Zhihar ini, meskipun dalam hati suami ada keinginan untuk mentalak maka
hukumnya bukan sebagai talak, dan zhihar ini tidak menyebabkan istri tertalak dari
suaminya.
Hukum asal dari Zhihar adalah makruh, dan haram apabila
tujuannya untuk menggantung nasib istri dan membiarkannya hidup
terkatung-katung.
2.
Akibat Zhihar
Suami
yang mengzhihar istrinya dengan sah bisa menimbulkan dua macam akibat:
Pertama, haram menyetubuhi sebelum ia membayar kafarat. Karena haram
bersetubuh, maka haram pula mencium, mengecup, mengecup leher, dan sebagainya
menurut pendapat mayoritas ulama.
Kafaratnya
itu memerdekakan seorang budak perempuan. Jika tidak mampu, maka puasa dua
bulan berturut-turut, jika tidak mampu maka harus memberi makan 60 orang
miskin. Kafarat ini sangat berat karena ingin menjaga kelanggengan hubungan
suami istri agar suami mau menjaga hubungannya dengan baik dan tidak mau
berbuat dzalim.
Kedua, wajib bayar kafarat dan berhak kembali lagi. Kembali lagi disini maksudnya adalah kembali
kehendak untuk bersetubuh yang semula hukumnya haram karena Zhihar tadi. Sebab,
dengan adanya kehendak, berarti sudah kembali dari tekad berbuat Zhihar menjadi
tekad untuk tidak berbuat Zhihar lagi. [1]
B. Ila’
1.
Pengertian ila’
Ila’ menurut bahasa berarti “bersumpah tidak akan
mengerjakan sesuatu pekerjaan”. Di kalangan orang Arab Jahiliyah perkataan ila’
mengandung arti “sumpah suami bahwa ia tidak akan mengadakan hubungan sebagai suami istri dengan istrinya. Apabila
seorang suami pada masa itu telah meng-ila’ istrinya berarti istrinya itu telah
dicerainya selama-lamanya dan tidak boleh dikawini oleh laki-laki lain.
اَّلذِ
يْنَ يُؤْلُؤْ نَ مِنْ نِسَا ئِهِمْ تَرَ بُّصُ اَرْ بَعَةَ اَشْهُرٍ. فَإِ نْ فَاءُوْا
فَإِ نَّ اللهَ غَفُوْرٌ رَحِيْمٌ. وَ إِنْ
عَزَمُوا االطَّلَا قَ فَإِ نَّ اللهَ سَمِيْعٌ عَلِيْمٌ.

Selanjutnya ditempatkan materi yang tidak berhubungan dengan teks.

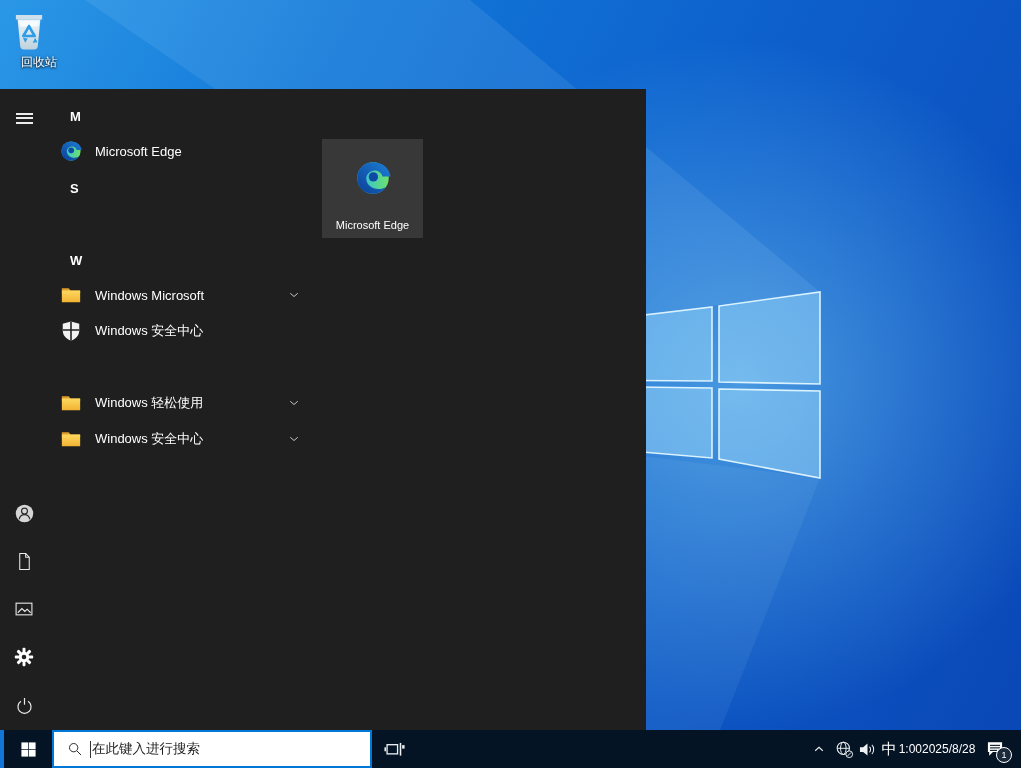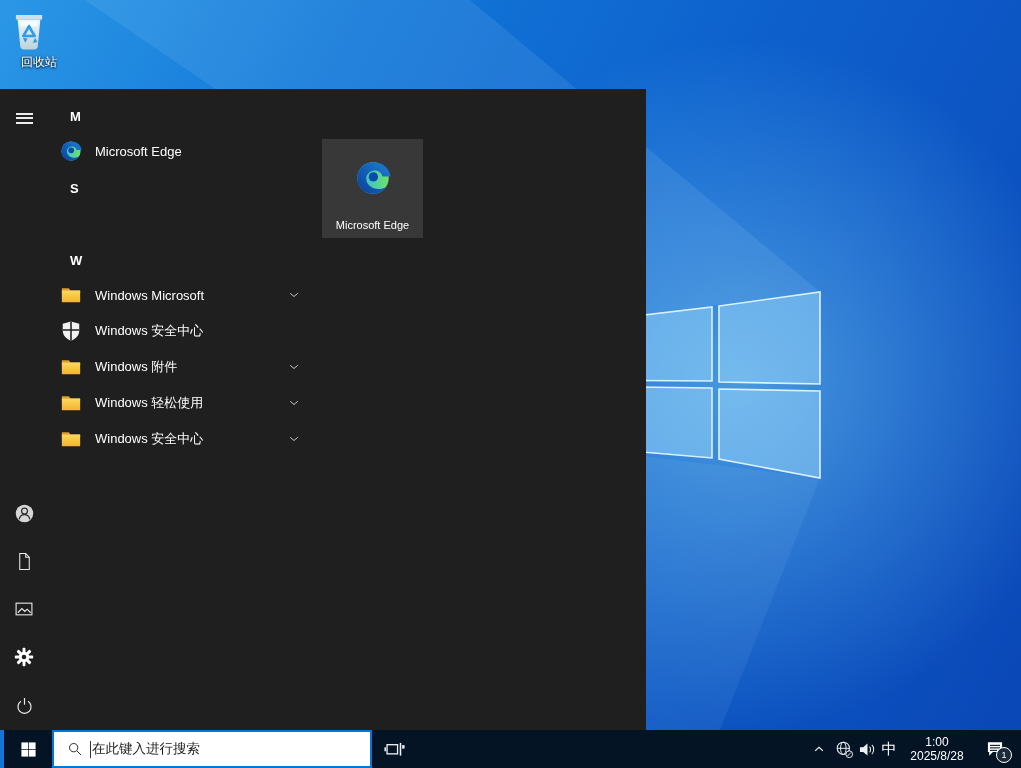--- a/index.html
+++ b/index.html
@@ -251,15 +251,6 @@
       <span class="mi-label">Windows 安全中心</span>
     </div>
 
-    <div class="mi" style="top:260px">
-      <svg class="mi-ic" viewBox="0 0 48 48">
-          <use href="#sym-folder"></use>
-        </svg>
-      <span class="mi-label">Windows 附件</span>
-      <svg class="mi-chev" viewBox="0 0 48 48">
-          <use href="#sym-chevdown"></use>
-        </svg>
-    </div>
 
     <div class="mi" style="top:296px">
       <svg class="mi-ic" viewBox="0 0 48 48">

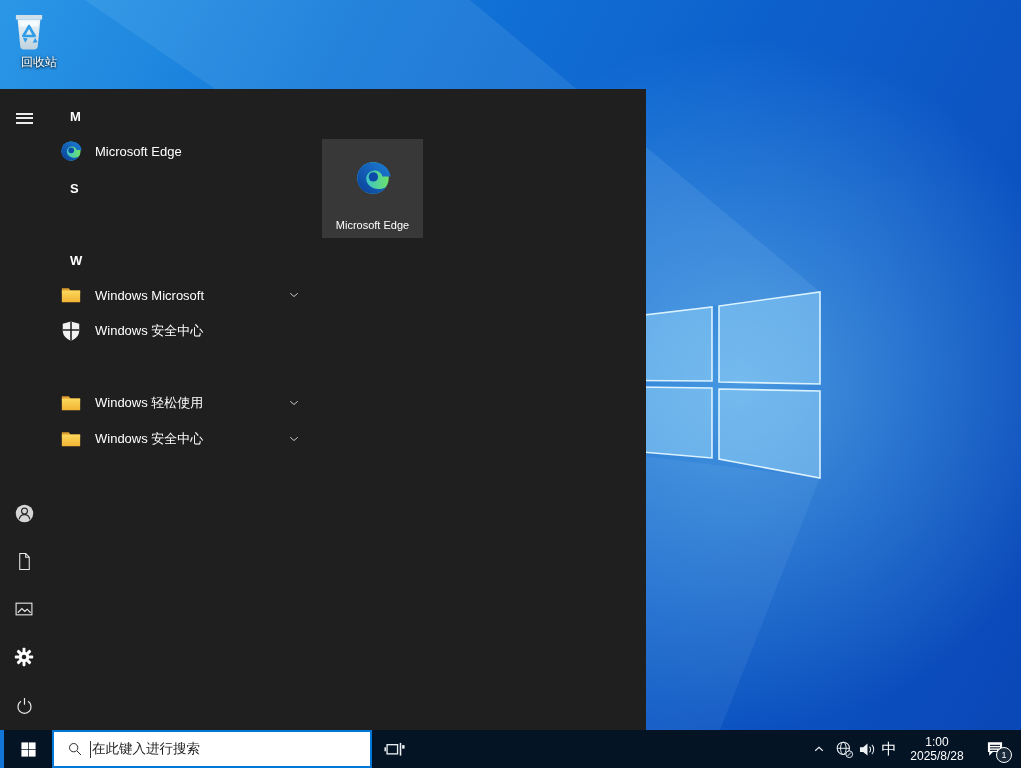--- a/index.html
+++ b/index.html
@@ -35,7 +35,7 @@
   .caret{width:1px;height:17px;background:#333;margin-left:7px;}
   .ph{margin-left:1px;font-size:13.5px;color:#1c1c1c;white-space:nowrap;}
   .ime{font-size:15px;color:#fff;}
-  .clock{position:absolute;left:901px;top:0;width:64px;height:38px;display:flex;flex-direction:column;
+  .clock{position:absolute;left:901px;top:0;width:64px;height:38px;display:flex;flex-direction:row;
     align-items:center;justify-content:center;color:#fff;font-size:12px;line-height:14px;}
   .ac-wrap{position:relative;width:22px;height:20px;}
   .badge{position:absolute;right:-6px;bottom:-4px;width:14px;height:14px;border-radius:50%;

“ Kepada orang-orang yang meng-ila’
istrinya diberi tangguh empat bulan lamanya. Kemudian jika mereka kembali
(kepada istrinya), maka sesungguhnya Allah Maha Pengampun lagi Maha Penyayang,
jika mereka ber’azam (bertetap hai untuk) talak, maka sesungguhnya Allah Maha
Mendengar lagi Maha Mengetahui”. (Q.S Al-Baqarah: 226, 227)
2.
Syarat-syarat
ila’
a.
Syarat-syarat
yang berhubungan dengan suami istri, suami yang diperbolehkan
meng-ila’ ialah suami yang baligh, berakal dan tidak gila.
b.
Ila’
hendaklah berupa sumpah
·
Sumpah
ila’ harus disertai denagn nama Allah atau salah satu sifat-Nya
·
Pelanggaran
ila’ oleh suami haruslah denagn membayar kafarat yang jumlanya sama dengan
jumlah kafarat sumpah
c.
Isi
ila’ itu hendaklah bahwa suami tidak akan mencampuri istrinya. Sumpah suami
yang tidak mengandung pengertian tersebut tidak dihukum sebagai ila’
d. Waktu menunggu, yaitu waktu yang ditentukan oleh suami di dalam ila’nya
yang dalam waktu tersebut ia tidak akan mencampuri istrinya.[2]
C.
Li’an
Li’an adalah saling menyatakan bersedia dilaknat Allah
setelah bersaksi sebanyak empat kali dan dikuatkan dengan sumpahnya sendiri.
Contohnya adalah ketika ada seorang suami yang menuduh
istrinya berzina dengan persaksian sebanyak empat kali, yang menyatakan bahwa
tuduhannya benar. Dan ucapan
kelima adalah menunjukkan bahwa dirinya
akan dilaknat Allah jika tuduhannya itu dusta.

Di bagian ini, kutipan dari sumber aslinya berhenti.